■ DATA TO EXAMINE:
=== Section Start ===
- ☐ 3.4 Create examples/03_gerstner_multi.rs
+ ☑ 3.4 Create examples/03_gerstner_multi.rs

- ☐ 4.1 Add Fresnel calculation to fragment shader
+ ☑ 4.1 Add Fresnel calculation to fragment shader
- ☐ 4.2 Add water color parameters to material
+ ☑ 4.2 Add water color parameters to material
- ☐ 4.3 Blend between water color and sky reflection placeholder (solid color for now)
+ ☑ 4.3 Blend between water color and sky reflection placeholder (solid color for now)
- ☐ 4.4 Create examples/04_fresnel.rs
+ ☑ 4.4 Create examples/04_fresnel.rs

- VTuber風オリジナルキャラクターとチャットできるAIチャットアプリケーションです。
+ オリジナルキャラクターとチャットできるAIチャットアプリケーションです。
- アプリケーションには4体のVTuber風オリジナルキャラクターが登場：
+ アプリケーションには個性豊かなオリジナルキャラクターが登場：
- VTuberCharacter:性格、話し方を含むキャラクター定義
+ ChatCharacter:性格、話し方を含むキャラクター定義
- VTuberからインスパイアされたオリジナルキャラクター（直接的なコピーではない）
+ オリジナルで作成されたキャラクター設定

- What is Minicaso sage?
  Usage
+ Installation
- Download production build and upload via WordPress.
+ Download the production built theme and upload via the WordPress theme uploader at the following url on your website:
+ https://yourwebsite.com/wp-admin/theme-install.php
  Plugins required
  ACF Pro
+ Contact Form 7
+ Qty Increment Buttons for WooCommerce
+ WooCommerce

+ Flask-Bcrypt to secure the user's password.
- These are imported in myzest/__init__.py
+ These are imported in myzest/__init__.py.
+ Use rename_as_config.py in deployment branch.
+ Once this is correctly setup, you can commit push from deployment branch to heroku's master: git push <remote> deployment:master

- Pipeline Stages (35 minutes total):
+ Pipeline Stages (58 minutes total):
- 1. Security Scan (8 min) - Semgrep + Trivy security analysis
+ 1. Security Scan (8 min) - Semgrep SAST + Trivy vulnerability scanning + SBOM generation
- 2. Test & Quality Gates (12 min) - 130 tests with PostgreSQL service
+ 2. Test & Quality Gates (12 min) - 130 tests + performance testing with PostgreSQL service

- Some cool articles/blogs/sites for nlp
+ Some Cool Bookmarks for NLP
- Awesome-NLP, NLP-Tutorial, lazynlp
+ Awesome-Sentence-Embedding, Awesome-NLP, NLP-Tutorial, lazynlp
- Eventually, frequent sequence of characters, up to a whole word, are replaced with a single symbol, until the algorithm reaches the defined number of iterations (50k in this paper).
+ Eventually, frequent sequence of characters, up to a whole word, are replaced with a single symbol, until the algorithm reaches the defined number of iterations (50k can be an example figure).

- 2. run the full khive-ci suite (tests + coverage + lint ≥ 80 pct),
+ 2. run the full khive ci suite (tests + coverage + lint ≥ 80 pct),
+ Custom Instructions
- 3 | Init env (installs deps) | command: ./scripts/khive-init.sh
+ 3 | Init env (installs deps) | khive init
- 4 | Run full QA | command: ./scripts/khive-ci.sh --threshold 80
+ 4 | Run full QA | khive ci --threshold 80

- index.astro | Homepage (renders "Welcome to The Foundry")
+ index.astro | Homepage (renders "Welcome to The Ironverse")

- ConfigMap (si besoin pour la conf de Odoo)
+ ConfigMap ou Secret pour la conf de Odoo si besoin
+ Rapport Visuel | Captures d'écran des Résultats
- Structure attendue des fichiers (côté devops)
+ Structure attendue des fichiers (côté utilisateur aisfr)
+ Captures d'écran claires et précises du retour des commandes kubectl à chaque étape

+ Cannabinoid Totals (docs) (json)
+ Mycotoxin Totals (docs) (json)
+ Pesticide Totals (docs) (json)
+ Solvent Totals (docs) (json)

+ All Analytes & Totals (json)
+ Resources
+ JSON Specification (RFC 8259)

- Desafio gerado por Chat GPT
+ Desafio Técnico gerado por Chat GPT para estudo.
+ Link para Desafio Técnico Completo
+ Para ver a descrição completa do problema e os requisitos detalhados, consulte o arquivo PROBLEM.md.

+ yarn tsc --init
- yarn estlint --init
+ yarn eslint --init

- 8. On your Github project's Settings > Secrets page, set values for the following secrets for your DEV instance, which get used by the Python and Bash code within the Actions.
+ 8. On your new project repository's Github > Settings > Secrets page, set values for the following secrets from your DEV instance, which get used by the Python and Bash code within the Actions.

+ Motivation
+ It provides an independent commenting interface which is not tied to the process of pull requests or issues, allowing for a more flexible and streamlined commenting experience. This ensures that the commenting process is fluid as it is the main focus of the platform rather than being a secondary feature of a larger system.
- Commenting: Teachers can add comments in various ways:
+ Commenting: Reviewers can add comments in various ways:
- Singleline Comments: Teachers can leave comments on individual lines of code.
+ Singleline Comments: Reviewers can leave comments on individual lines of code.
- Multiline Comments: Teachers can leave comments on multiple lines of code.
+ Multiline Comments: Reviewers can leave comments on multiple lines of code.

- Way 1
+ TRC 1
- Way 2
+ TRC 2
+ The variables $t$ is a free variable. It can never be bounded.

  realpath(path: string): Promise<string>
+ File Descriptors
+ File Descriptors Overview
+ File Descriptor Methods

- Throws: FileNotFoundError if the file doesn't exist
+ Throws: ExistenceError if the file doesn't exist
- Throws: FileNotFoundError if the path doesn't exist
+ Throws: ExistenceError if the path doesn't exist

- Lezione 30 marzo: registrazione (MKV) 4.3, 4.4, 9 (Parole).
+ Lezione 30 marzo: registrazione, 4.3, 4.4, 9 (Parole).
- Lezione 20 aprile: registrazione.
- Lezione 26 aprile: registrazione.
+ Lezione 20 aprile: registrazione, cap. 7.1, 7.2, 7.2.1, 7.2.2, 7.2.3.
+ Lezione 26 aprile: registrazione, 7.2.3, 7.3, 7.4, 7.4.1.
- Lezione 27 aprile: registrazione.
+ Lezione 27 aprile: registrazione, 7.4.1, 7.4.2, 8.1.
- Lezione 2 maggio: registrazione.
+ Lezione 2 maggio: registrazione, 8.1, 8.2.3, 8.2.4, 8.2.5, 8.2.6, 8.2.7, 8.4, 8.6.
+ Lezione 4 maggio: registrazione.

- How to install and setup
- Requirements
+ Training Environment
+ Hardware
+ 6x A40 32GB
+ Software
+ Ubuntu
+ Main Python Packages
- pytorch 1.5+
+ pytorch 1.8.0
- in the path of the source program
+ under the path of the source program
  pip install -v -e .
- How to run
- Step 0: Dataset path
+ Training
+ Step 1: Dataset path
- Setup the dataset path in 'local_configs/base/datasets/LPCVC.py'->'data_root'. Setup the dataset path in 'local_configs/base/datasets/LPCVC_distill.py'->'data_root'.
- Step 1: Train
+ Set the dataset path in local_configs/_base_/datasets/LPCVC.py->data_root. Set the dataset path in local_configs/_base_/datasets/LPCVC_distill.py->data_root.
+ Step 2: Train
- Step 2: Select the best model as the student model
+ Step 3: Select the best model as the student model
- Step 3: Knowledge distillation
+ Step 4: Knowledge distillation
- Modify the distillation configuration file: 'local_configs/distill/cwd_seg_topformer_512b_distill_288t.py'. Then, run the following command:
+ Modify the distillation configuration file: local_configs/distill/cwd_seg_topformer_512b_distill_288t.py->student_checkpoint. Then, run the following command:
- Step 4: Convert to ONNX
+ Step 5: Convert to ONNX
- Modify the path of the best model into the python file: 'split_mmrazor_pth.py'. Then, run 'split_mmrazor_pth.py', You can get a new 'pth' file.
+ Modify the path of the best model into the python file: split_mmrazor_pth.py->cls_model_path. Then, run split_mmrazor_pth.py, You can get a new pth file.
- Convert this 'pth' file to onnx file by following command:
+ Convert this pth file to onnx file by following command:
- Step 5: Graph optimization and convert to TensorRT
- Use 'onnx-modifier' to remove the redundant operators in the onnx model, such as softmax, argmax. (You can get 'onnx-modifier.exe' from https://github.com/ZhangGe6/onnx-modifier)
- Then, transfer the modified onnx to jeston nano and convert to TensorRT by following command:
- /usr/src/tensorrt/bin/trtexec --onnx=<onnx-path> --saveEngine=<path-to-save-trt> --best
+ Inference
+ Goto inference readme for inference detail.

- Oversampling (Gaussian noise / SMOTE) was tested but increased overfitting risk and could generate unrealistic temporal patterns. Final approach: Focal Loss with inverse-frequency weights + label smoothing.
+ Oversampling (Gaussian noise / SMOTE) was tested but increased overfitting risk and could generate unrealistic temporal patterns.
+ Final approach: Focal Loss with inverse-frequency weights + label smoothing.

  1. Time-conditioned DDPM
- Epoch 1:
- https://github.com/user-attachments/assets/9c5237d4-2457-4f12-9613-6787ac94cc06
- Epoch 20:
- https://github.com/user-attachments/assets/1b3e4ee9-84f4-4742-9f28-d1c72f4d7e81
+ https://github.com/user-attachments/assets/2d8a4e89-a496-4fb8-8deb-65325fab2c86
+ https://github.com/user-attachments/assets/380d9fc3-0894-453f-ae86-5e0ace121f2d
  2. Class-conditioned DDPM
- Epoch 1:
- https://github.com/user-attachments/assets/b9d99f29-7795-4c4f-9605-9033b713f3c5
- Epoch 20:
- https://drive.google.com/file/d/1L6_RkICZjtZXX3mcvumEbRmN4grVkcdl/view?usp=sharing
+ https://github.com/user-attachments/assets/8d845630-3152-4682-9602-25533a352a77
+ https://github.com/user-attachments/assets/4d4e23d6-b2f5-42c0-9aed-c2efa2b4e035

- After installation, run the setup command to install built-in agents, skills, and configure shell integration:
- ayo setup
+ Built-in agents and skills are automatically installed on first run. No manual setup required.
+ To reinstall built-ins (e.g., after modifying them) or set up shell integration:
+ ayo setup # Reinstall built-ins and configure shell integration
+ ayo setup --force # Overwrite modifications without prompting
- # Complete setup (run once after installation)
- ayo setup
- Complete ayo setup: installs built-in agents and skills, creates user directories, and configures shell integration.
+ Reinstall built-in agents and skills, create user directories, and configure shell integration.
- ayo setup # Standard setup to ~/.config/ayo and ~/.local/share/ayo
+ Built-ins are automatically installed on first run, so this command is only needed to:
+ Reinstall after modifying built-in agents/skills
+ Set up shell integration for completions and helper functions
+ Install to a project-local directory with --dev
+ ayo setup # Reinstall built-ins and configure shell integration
=== Section End ===
■ ABOUT THIS EXERCISE: Copy exactly the lines above, starting at the opening line and finishing at the line in which "- VTuber風オリジナル" occurs.

■ EXERCISE RESPONSE:
- ☐ 3.4 Create examples/03_gerstner_multi.rs
+ ☑ 3.4 Create examples/03_gerstner_multi.rs

- ☐ 4.1 Add Fresnel calculation to fragment shader
+ ☑ 4.1 Add Fresnel calculation to fragment shader
- ☐ 4.2 Add water color parameters to material
+ ☑ 4.2 Add water color parameters to material
- ☐ 4.3 Blend between water color and sky reflection placeholder (solid color for now)
+ ☑ 4.3 Blend between water color and sky reflection placeholder (solid color for now)
- ☐ 4.4 Create examples/04_fresnel.rs
+ ☑ 4.4 Create examples/04_fresnel.rs

- VTuber風オリジナルキャラクターとチャットできるAIチャットアプリケーションです。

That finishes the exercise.